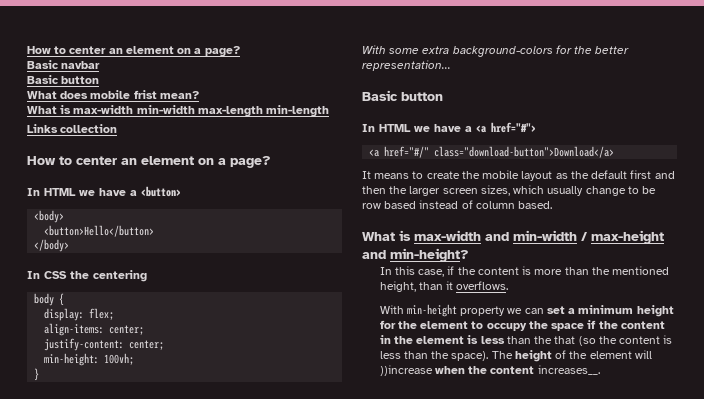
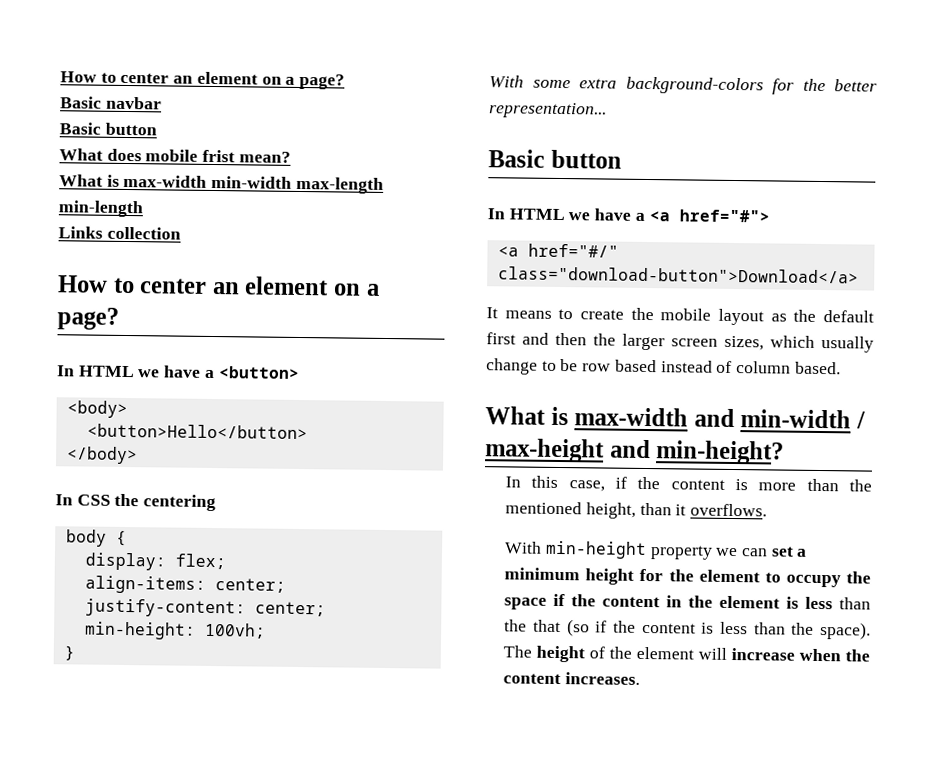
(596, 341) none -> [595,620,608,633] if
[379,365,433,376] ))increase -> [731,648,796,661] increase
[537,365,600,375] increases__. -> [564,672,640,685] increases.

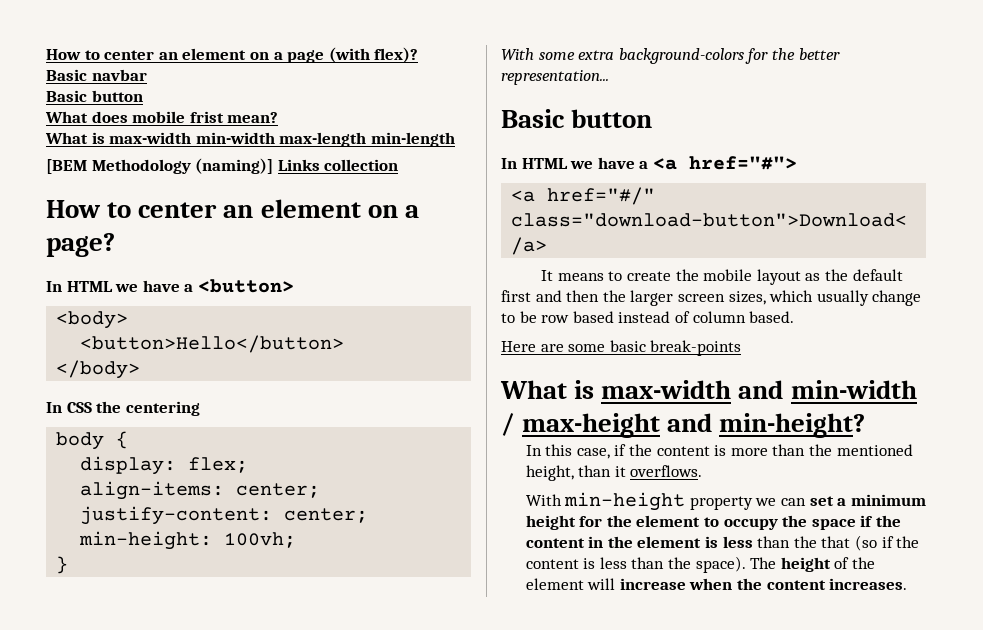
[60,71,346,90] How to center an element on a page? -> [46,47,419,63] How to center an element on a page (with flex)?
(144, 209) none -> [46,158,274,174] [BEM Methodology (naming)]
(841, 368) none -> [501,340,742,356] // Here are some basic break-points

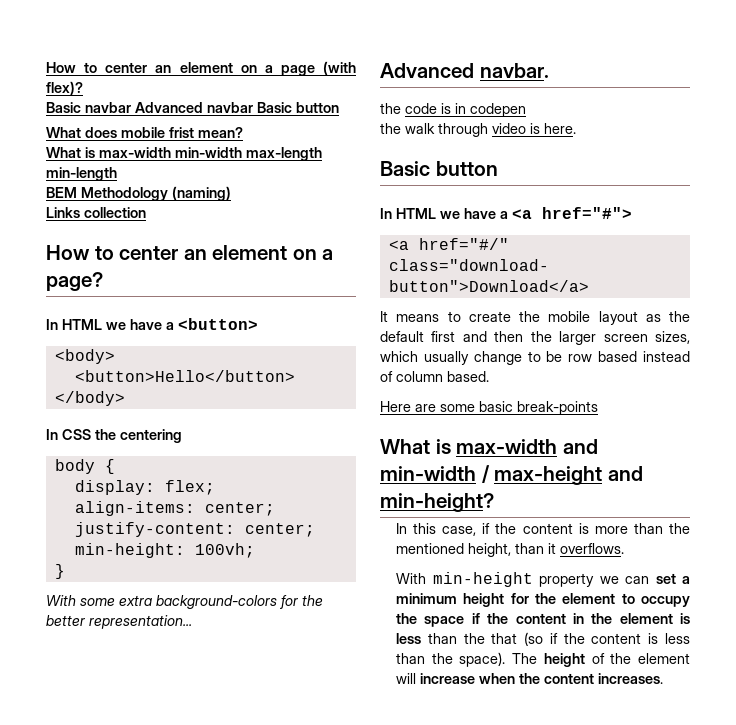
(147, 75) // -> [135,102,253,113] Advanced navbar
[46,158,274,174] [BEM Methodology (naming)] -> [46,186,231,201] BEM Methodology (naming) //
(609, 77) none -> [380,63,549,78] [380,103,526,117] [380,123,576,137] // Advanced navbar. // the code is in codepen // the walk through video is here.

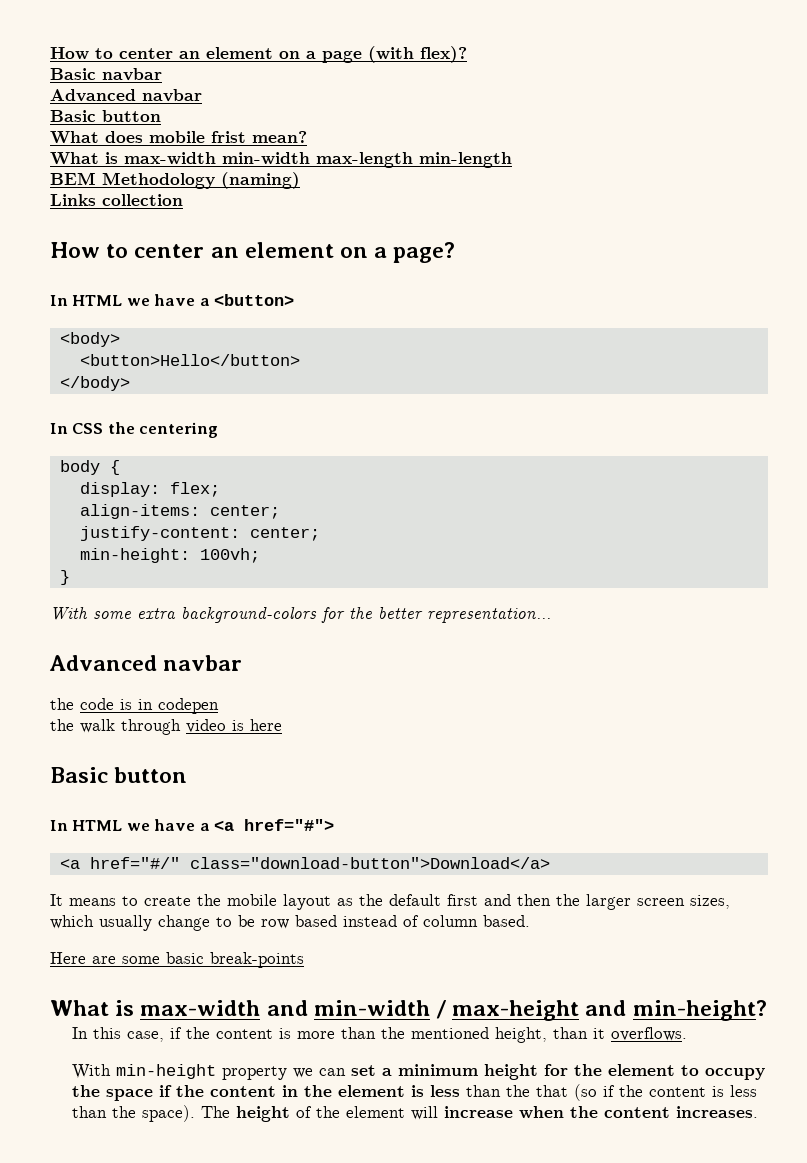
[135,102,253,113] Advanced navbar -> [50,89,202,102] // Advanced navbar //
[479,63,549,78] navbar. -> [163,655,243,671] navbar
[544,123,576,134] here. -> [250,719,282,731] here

---

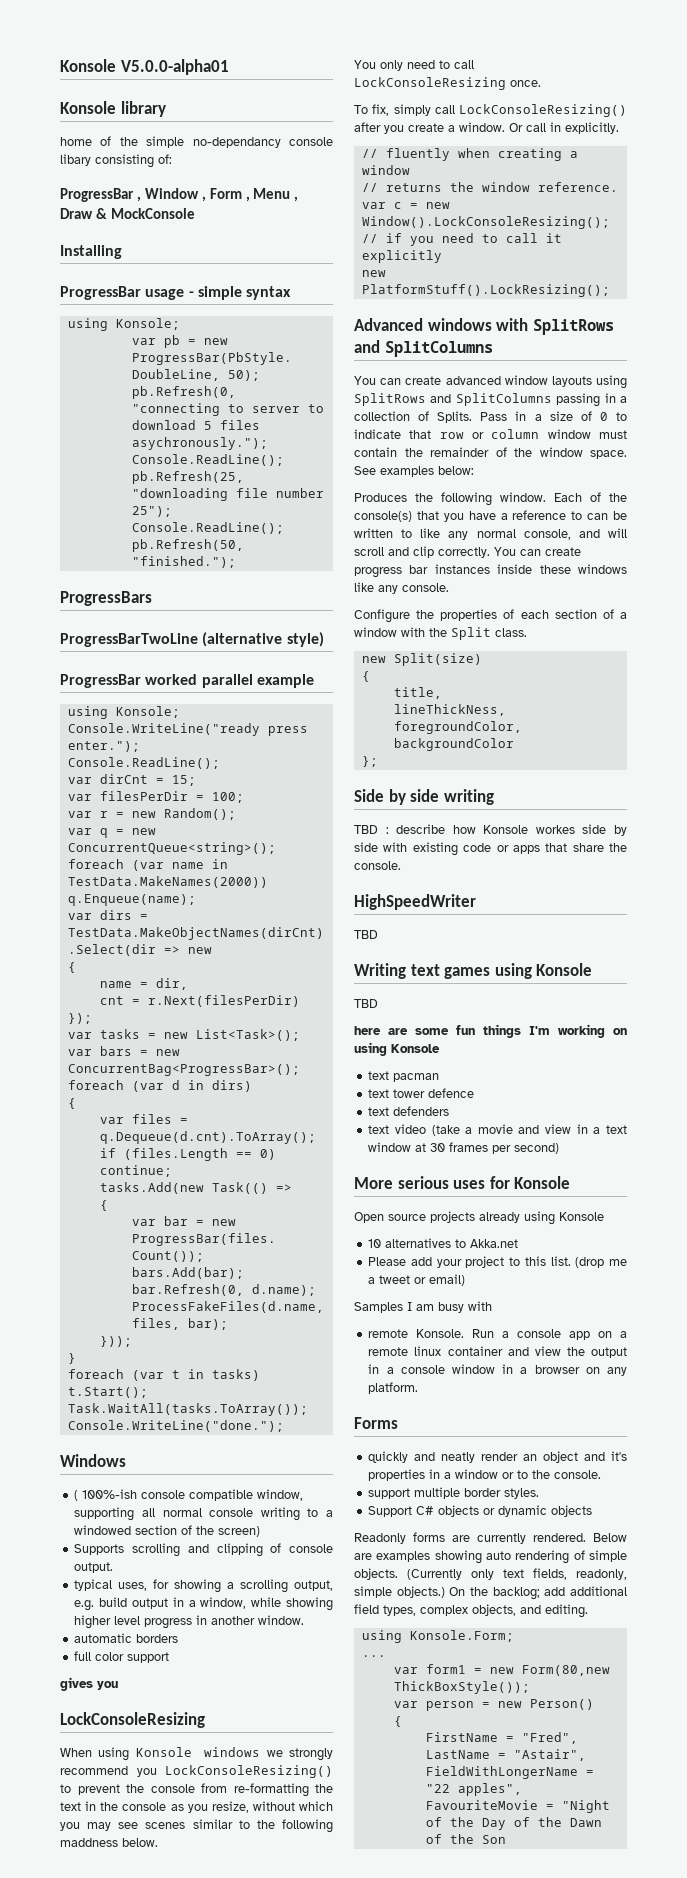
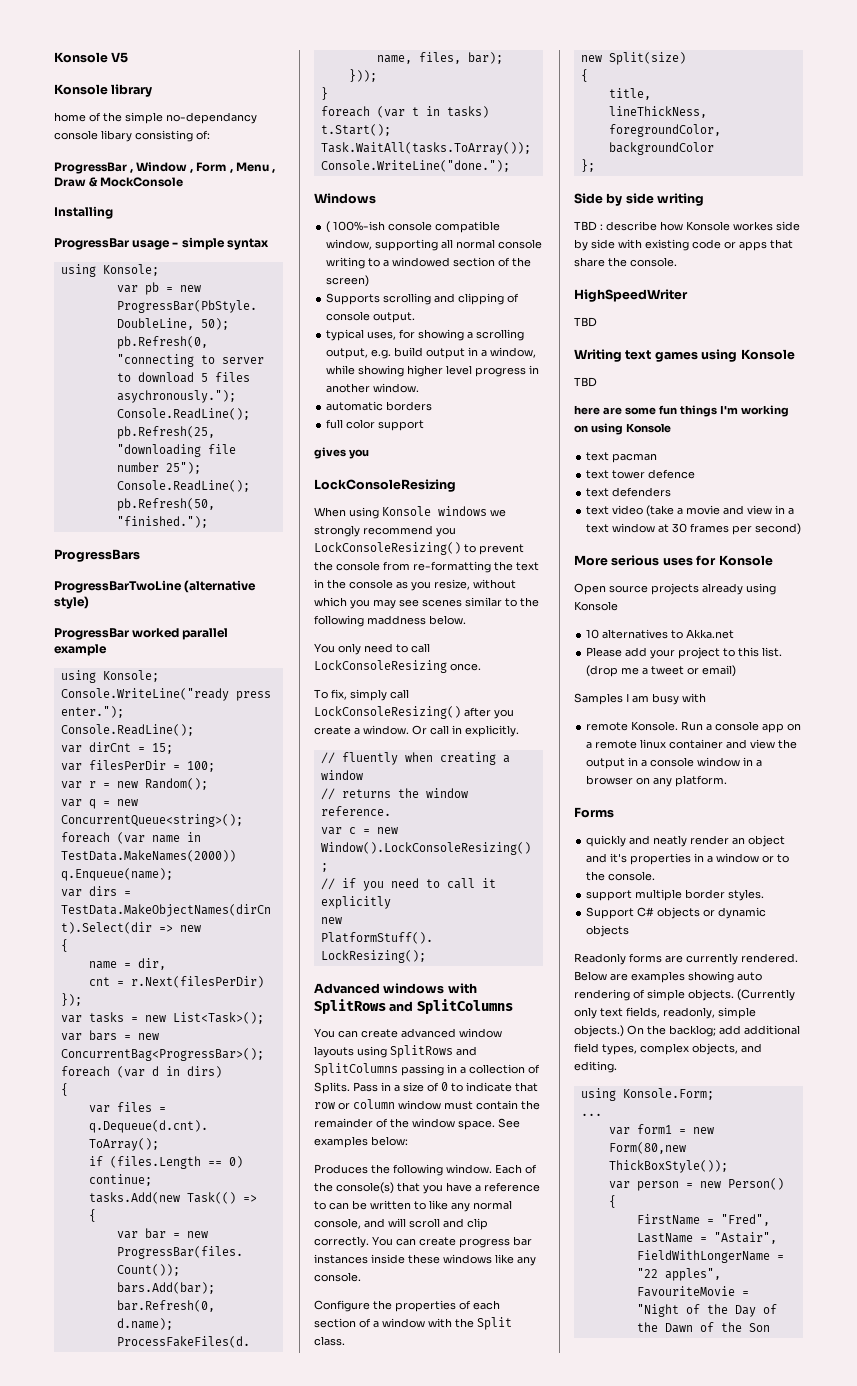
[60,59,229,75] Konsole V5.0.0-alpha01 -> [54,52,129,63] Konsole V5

Exercise instructions:
In these entries, please give the number of lines holding the string "Methodology" and nothing more.

Reply:
2